IX. Asylbewerberleistungsrecht

Die Kürzung von Leistungen nach dem Asylbewerberleistungsgesetz auf das unabweisbar Gebotene und der damit verbundene Entzug von Geldleistungen setzt entweder den Nachweis einer konkreten vorwerfbaren Handlung, die dazu führt, dass unterhaltsbeendende Maßnahmen nicht vollzogen werden können, oder die Unterlassung einer konkreten Mitwirkungshandlung voraus (Urteil vom 20.06.2011, Az.: S 7 AY 5439/08).

Der Asylantrag des Klägers, der angibt, sudanesischer Staatsangehöriger zu sein, wurde unanfechtbar abgelehnt.

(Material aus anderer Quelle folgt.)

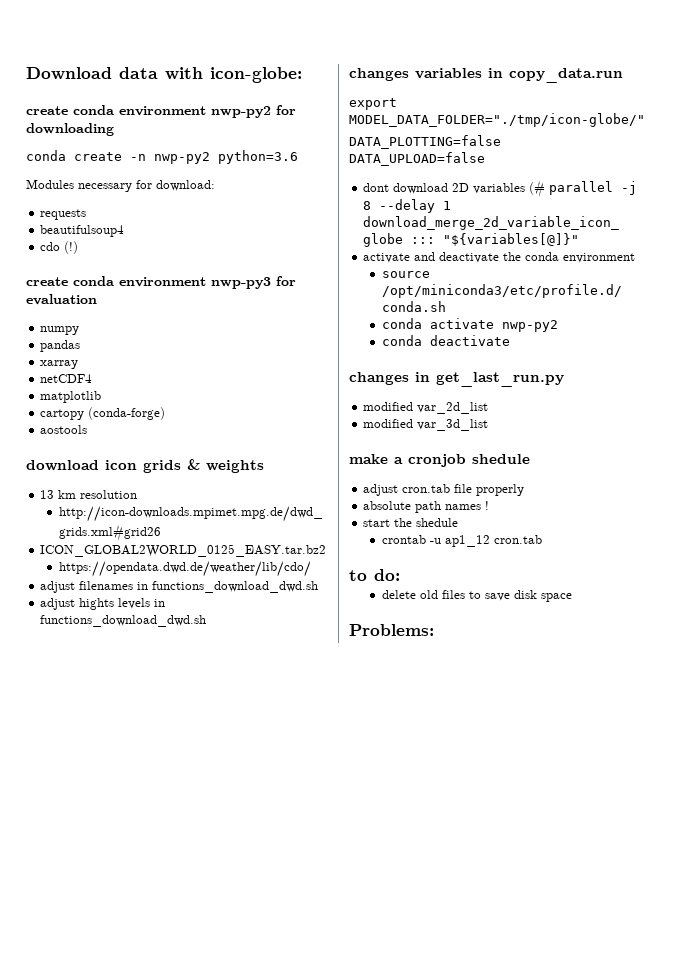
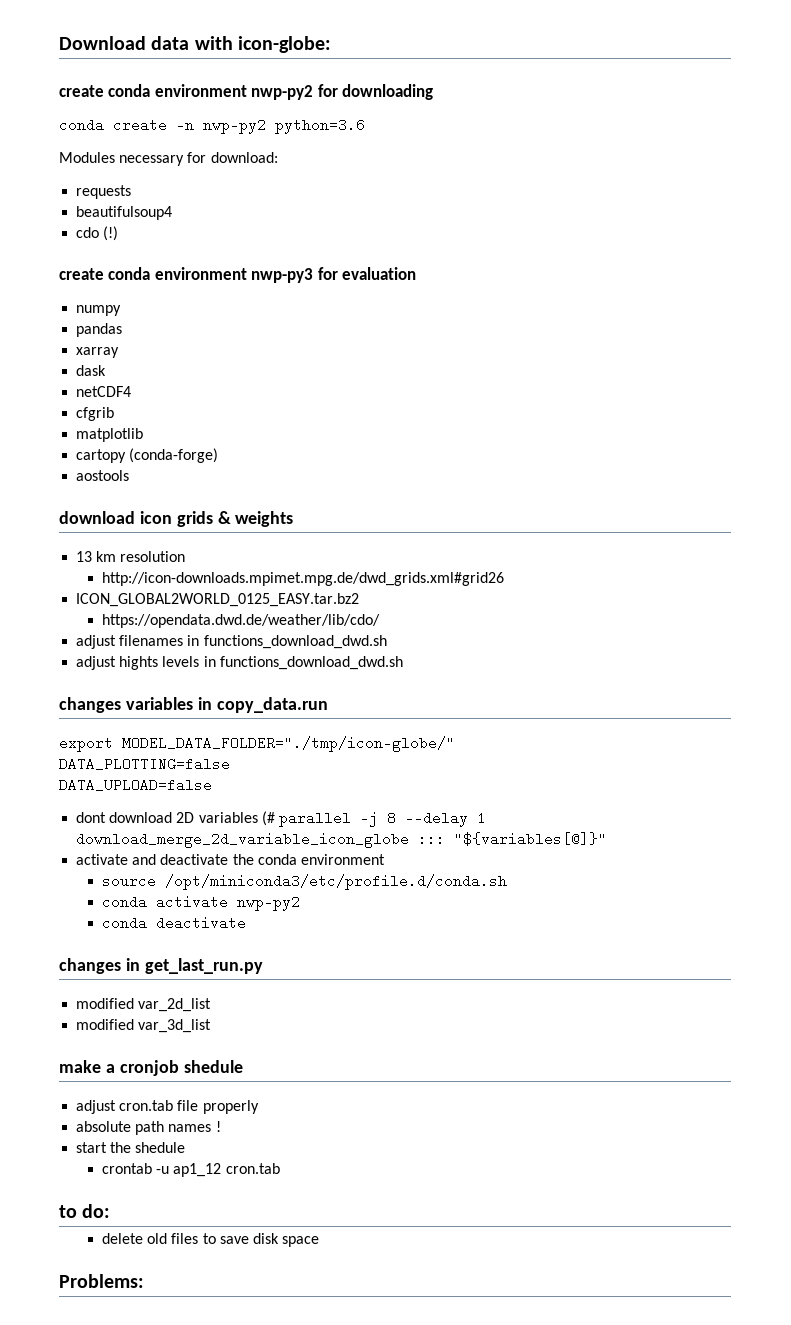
(79, 364) none -> [76,365,107,376] // dask
(93, 378) none -> [76,407,115,421] // cfgrib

Ihm wurde eine Duldung erteilt und er bezieht seit März 2005 Leistungen nach dem Asylbewerberleistungsgesetz. Das Bundesamt für Migration und Flüchtlinge hatte im Rahmen des Asylverfahrens die Herkunft des Klägers aus dem Sudan bezweifelt. Umfangreiche Ermittlungen (Einholung eines Sprachgutachtens, Anfragen bei verschiedenen Botschaften, etc.) führten zu keinem eindeutigen Ergebnis. Der Beklagte kürzte die Leistungen des Klägers auf das unabweisbar Gebotene, so dass der Kläger nur noch Sachleistungen aber kein Bargeld mehr erhielt. Zur Begründung führte er an, der Kläger habe bei der Ermittlung seiner Herkunft nicht ausreichend mitgewirkt. Es sei ihm zuzumuten, sich selbständig um die Klärung seiner Identität zu bemühen. Hiergegen wandte sich der Kläger mit seiner Klage. Er habe an allen Vorführungen bei den Botschaften teilgenommen und wahrheitsgemäße Angaben gemacht. Da er keine Originaldokumente besitze, könne er solche nicht vorlegen. Er habe keinerlei Kontakt zu Familienangehörigen und wisse auch nicht, ob solche noch im Sudan leben würden. Das Sozialgericht gab dem Kläger Recht und hob den Bescheid des Beklagten auf. Der Beklagte habe nicht nachgewiesen, dass aus vom Kläger zu vertretenden Gründen aufenthaltsbeendende Maßnahmen nicht hätten vollzogen werden können. Erforderlich sei das Unterlassen einer konkreten Mitwirkungshandlung oder eine konkrete vorwerfbare Handlung, die zur Verlängerung der Aufenthaltsdauer führt, wofür die Vernichtung des Passes und die Angabe einer falschen Identität Beispiele seien. Dass der Kläger falsche Angaben zu seiner Herkunft und Staatsangehörigkeit gemacht habe oder ursprünglich in seinem Besitz befindliche Ausweispapiere vernichtet habe, sei im vorliegenden Fall nicht nachweisbar. Seine Behauptung, dass er aus dem Sudan stamme, habe nicht widerlegt werden können. Der Beklagte habe auch keine konkrete Mitwirkungshandlung benannt, die der Kläger unterlassen habe.